• [What is being asked]:
Copy the data below exactly, omitting any picture it contains.
───── Supplied entries
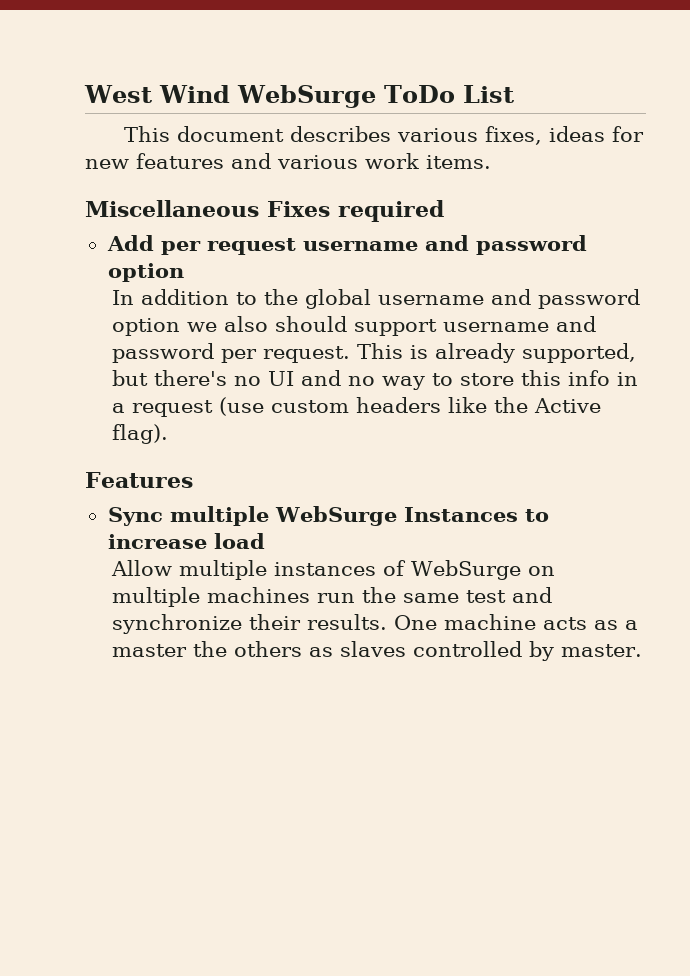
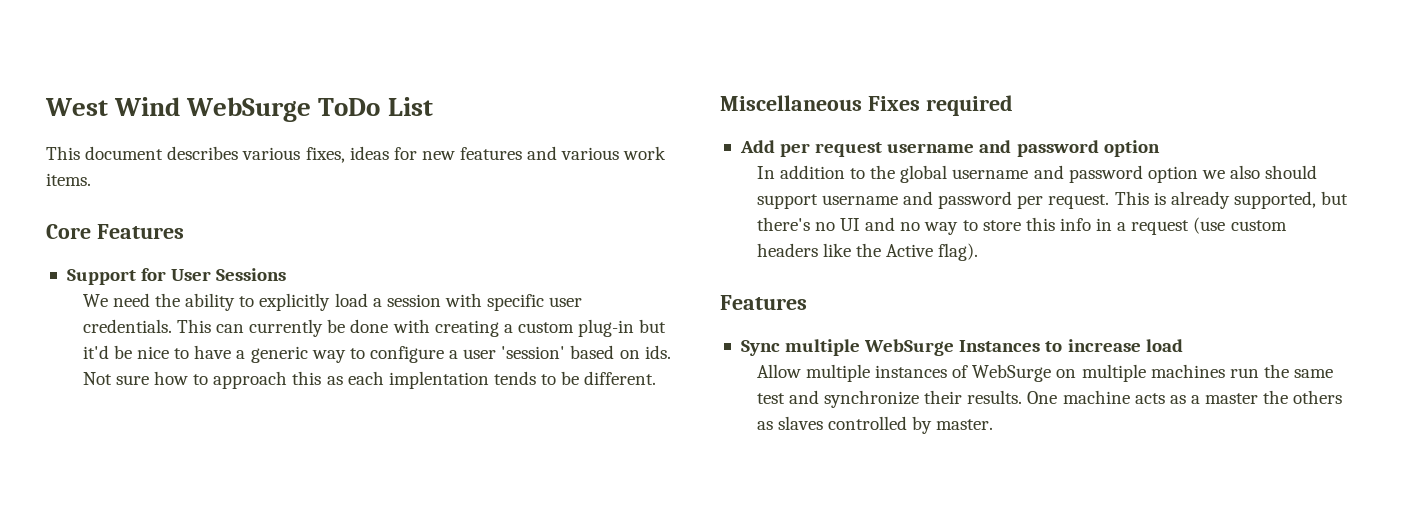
(491, 162) none -> [46,224,184,239] [66,268,287,285] [82,293,583,311] [82,319,667,337] [82,345,671,363] [82,371,657,389] // Core Features // Support for User Sessions // We need the ability to explicitly load a session with specific user credentials. This can currently be done with creating a custom plug-in but it'd be nice to have a generic way to configure a user 'session' based on ids. Not sure how to approach this as each implentation tends to be different.

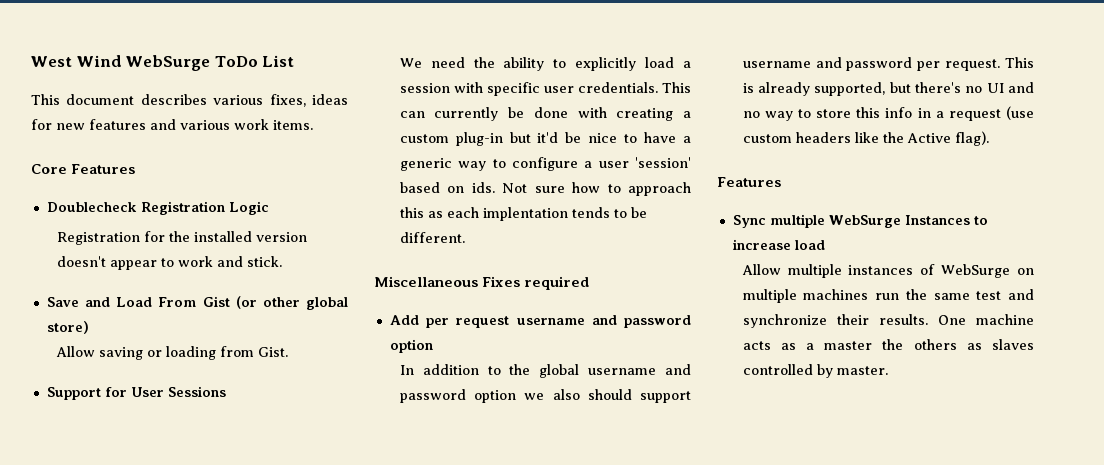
(184, 231) none -> [46,201,269,215] [56,231,307,245] [56,256,282,270] [46,296,348,310] [46,321,89,334] [55,346,288,360] // Doublecheck Registration Logic // Registration for the installed version doesn't appear to work and stick. // Save and Load From Gist (or other global store) // Allow saving or loading from Gist.

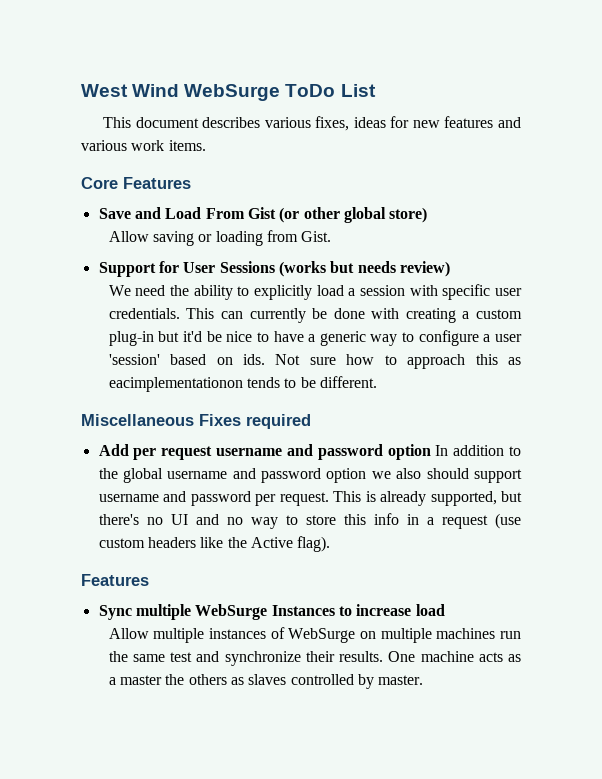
[46,201,269,215] [56,231,307,245] [56,256,282,270] // Doublecheck Registration Logic // Registration for the installed version doesn't appear to work and stick. -> (191, 183) none
(226, 391) none -> [278,261,450,277] (works but needs review)
[446,207,568,221] each implentation -> [108,377,243,392] eacimplementationon
(433, 346) // -> (431, 452) none

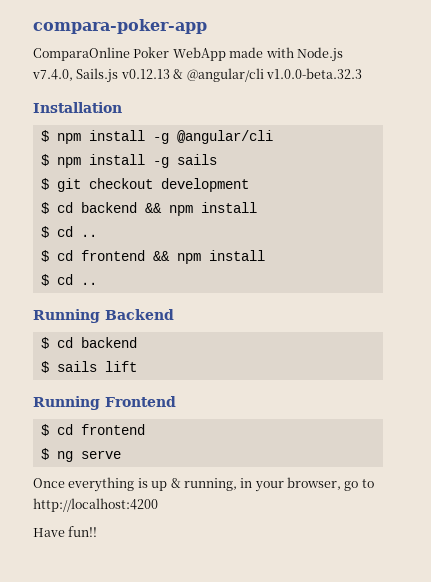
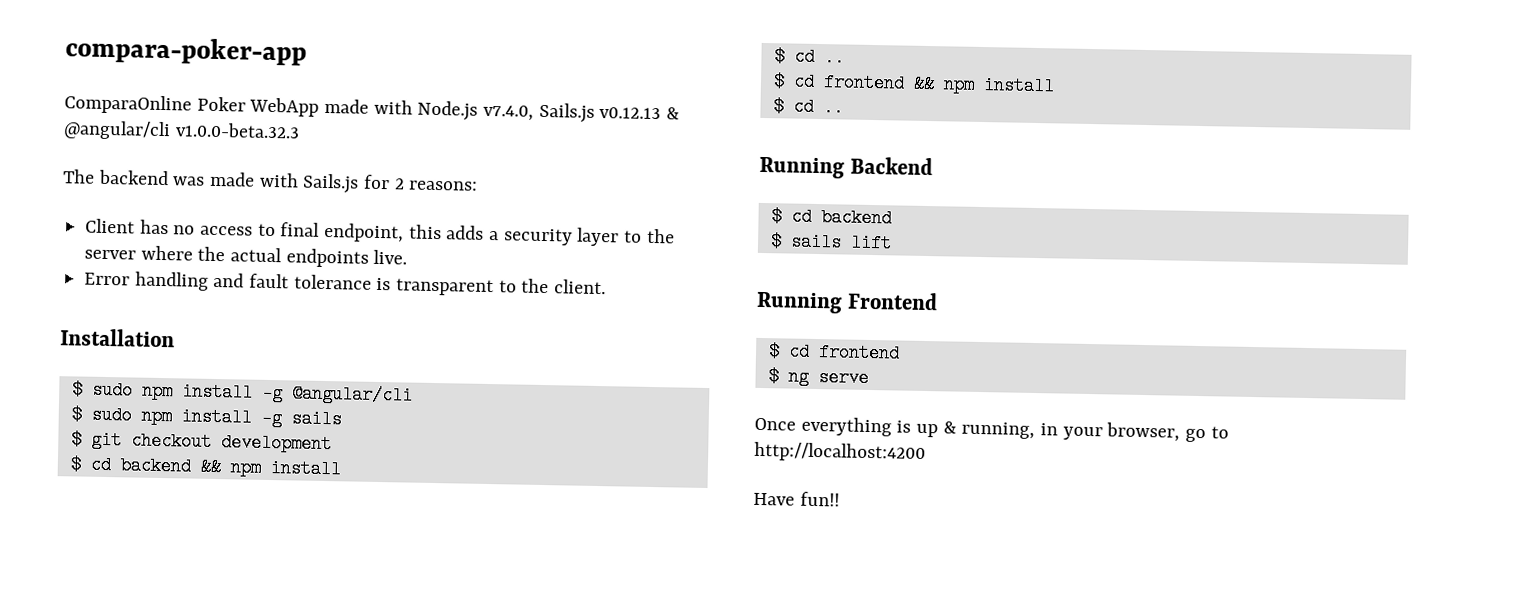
(362, 73) none -> [63,169,479,194] [85,218,675,247] [84,245,408,268] [84,271,607,297] // The backend was made with Sails.js for 2 reasons: // Client has no access to final endpoint, this adds a security layer to the server where the actual endpoints live. // Error handling and fault tolerance is transparent to the client.
(49, 136) none -> [91,380,133,400] sudo
(49, 160) none -> [90,405,132,425] sudo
──────────
• [Solution for this task]:
(491, 162) none -> [46,224,184,239] [66,268,287,285] [82,293,583,311] [82,319,667,337] [82,345,671,363] [82,371,657,389] // Core Features // Support for User Sessions // We need the ability to explicitly load a session with specific user credentials. This can currently be done with creating a custom plug-in but it'd be nice to have a generic way to configure a user 'session' based on ids. Not sure how to approach this as each implentation tends to be different.

(184, 231) none -> [46,201,269,215] [56,231,307,245] [56,256,282,270] [46,296,348,310] [46,321,89,334] [55,346,288,360] // Doublecheck Registration Logic // Registration for the installed version doesn't appear to work and stick. // Save and Load From Gist (or other global store) // Allow saving or loading from Gist.

[46,201,269,215] [56,231,307,245] [56,256,282,270] // Doublecheck Registration Logic // Registration for the installed version doesn't appear to work and stick. -> (191, 183) none
(226, 391) none -> [278,261,450,277] (works but needs review)
[446,207,568,221] each implentation -> [108,377,243,392] eacimplementationon
(433, 346) // -> (431, 452) none

(362, 73) none -> [63,169,479,194] [85,218,675,247] [84,245,408,268] [84,271,607,297] // The backend was made with Sails.js for 2 reasons: // Client has no access to final endpoint, this adds a security layer to the server where the actual endpoints live. // Error handling and fault tolerance is transparent to the client.
(49, 136) none -> [91,380,133,400] sudo
(49, 160) none -> [90,405,132,425] sudo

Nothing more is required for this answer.